This class defines common properties shared among child classes
like similar_text
, similar_factor
, and similar_number
.
Usage
similar(scores, summary, methods, list_names, digits = 3)
Arguments
scores |
List of similarity scores per method and comparison |
summary |
Summary statistics by method and comparison |
methods |
Character vector of methods used for comparison |
list_names |
Character vector of names for the compared lists |
digits |
Number of digits to round results (default: 3) |
Details
This class provides the foundation for all similarity comparison classes. It includes common properties:
scores: List of similarity scores per method and comparison
summary: Summary statistics by method and comparison
methods: Character vector of methods used for comparison
list_names: Character vector of names for the compared lists
digits: Number of digits to round results in output
Value
An object of class "similar" with the following components:
scores: List of similarity scores per method and comparison
summary: Summary statistics by method and comparison
methods: Character vector of methods used for comparison
list_names: Character vector of names for the compared lists
digits: Number of digits to round results in output
The similarity scores are normalized values between 0 and 1, where 1 indicates perfect similarity and 0 indicates no similarity.
Factor similarity comparison class
Description
similar_factor
is an S3 class for categorical/factor similarity comparisons.
Usage
similar_factor(scores, summary, methods, list_names, levels, digits = 3)
Arguments
scores |
List of similarity scores per method and comparison |
summary |
Summary statistics by method and comparison |
methods |
Character vector of methods used for comparison |
list_names |
Character vector of names for the compared lists |
levels |
Character vector of factor levels |
digits |
Number of digits to round results (default: 3) |
Details
This class extends the similar
class and implements
categorical data-specific similarity comparison methods.
Value
An object of class "similar_factor" (which inherits from "similar") containing:
scores: List of factor similarity scores per method and comparison
summary: Summary statistics by method and comparison
methods: Character vector of factor comparison methods used (exact, order)
list_names: Character vector of names for the compared factor lists
digits: Number of digits to round results in output
levels: Character vector of factor levels used in the comparison
The factor similarity scores are normalized values between 0 and 1, where 1 indicates identical factors and 0 indicates completely different factors based on the specific method used.

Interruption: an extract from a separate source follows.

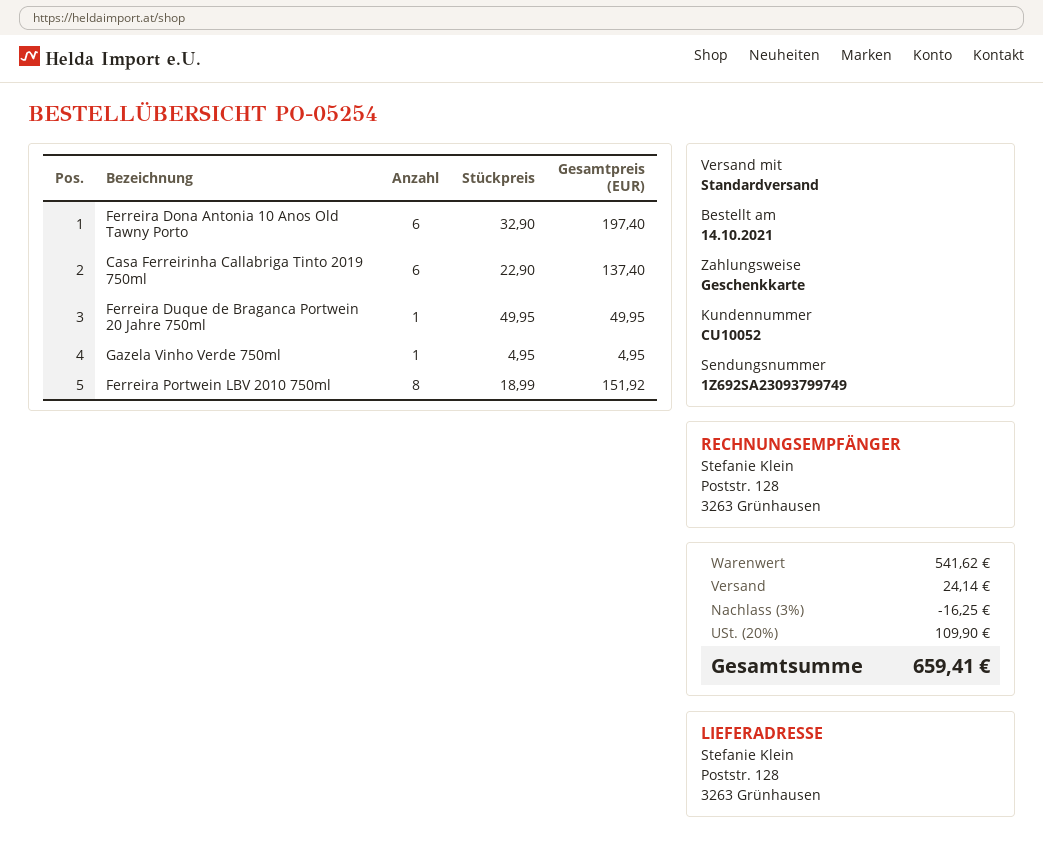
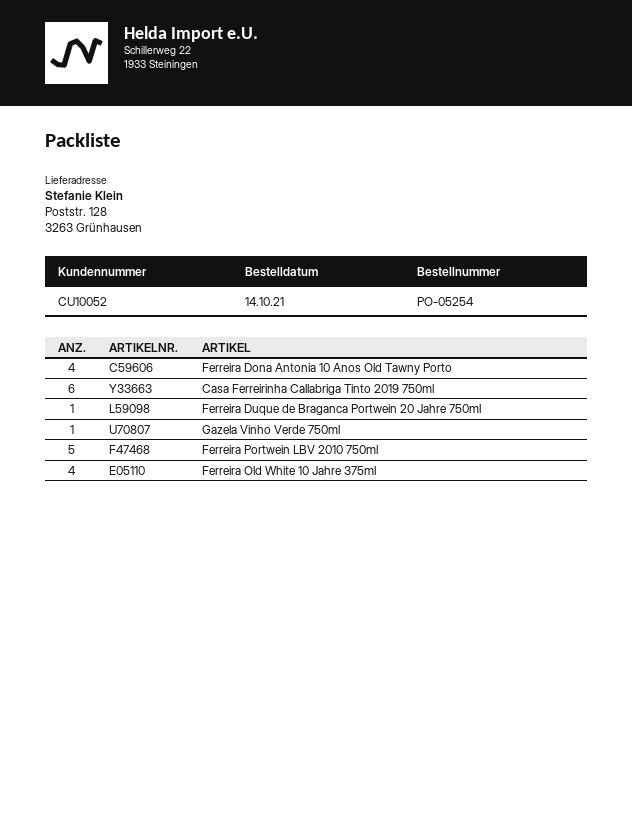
Ferreira Dona Antonia 10 Anos Old Tawny Porto: 6 -> 4
Ferreira Portwein LBV 2010 750ml: 8 -> 5
Ferreira Old White 10 Jahre 375ml: none -> 4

Numeric similarity comparison class
Description
similar_number
is an S3 class for numeric similarity comparisons.
Usage
similar_number(scores, summary, methods, list_names, raw_values, digits = 3)
Arguments
scores |
List of similarity scores per method and comparison |
summary |
Summary statistics by method and comparison |
methods |
Character vector of methods used for comparison |
list_names |
Character vector of names for the compared lists |
raw_values |
List of raw numeric values being compared |
digits |
Number of digits to round results (default: 3) |
Details
This class extends the similar
class and implements
numeric data-specific similarity comparison methods.
Value
An object of class "similar_number" (which inherits from "similar") containing:
scores: List of numeric similarity scores per method and comparison
summary: Summary statistics by method and comparison
methods: Character vector of numeric comparison methods used (exact, percent, normalized, fuzzy, exp, raw)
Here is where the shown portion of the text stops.